→ Dataset extract
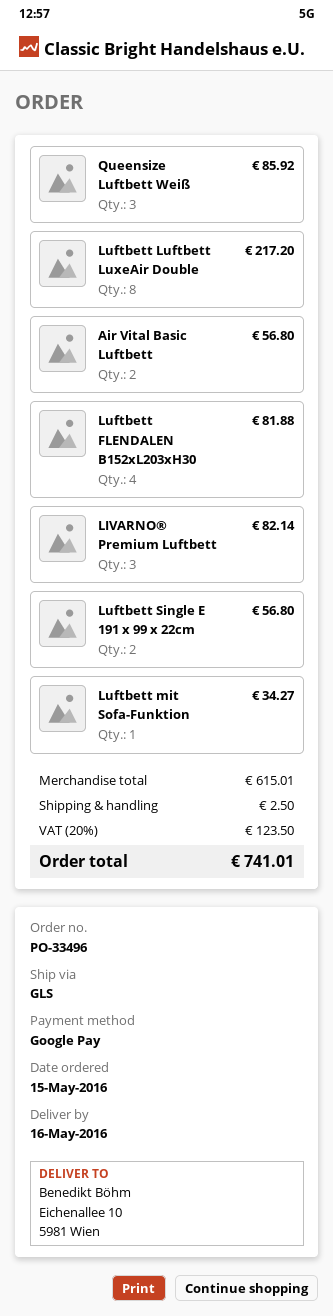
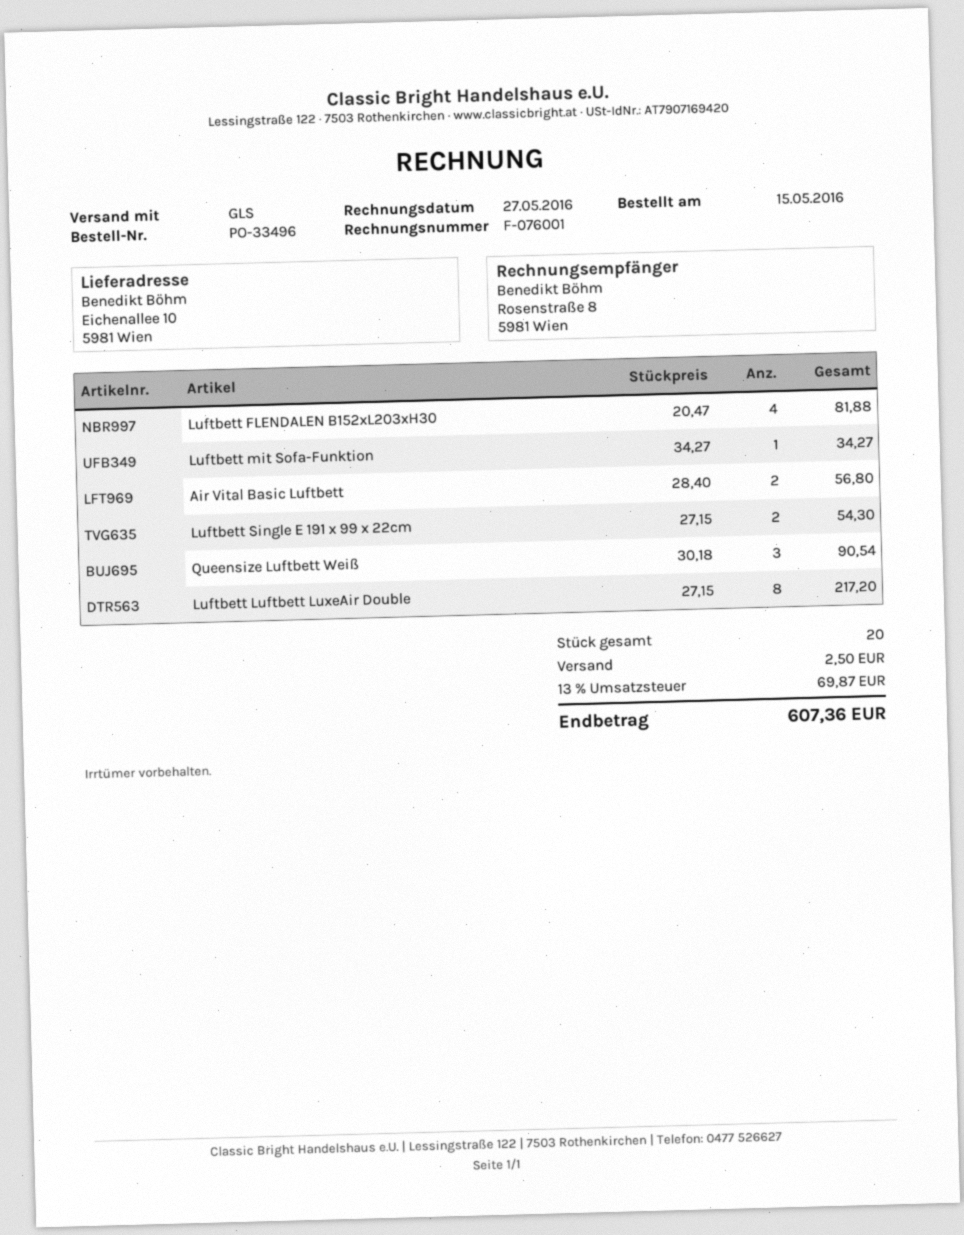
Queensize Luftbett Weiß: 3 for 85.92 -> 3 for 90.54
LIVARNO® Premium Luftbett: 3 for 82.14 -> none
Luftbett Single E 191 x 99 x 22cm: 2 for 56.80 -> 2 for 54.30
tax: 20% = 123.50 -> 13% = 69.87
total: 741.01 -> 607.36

→ What to do
Which lines in the listing above hold the word "Luftbett"? Show each of them.

→ Exercise result
Queensize Luftbett Weiß: 3 for 85.92 -> 3 for 90.54
LIVARNO® Premium Luftbett: 3 for 82.14 -> none
Luftbett Single E 191 x 99 x 22cm: 2 for 56.80 -> 2 for 54.30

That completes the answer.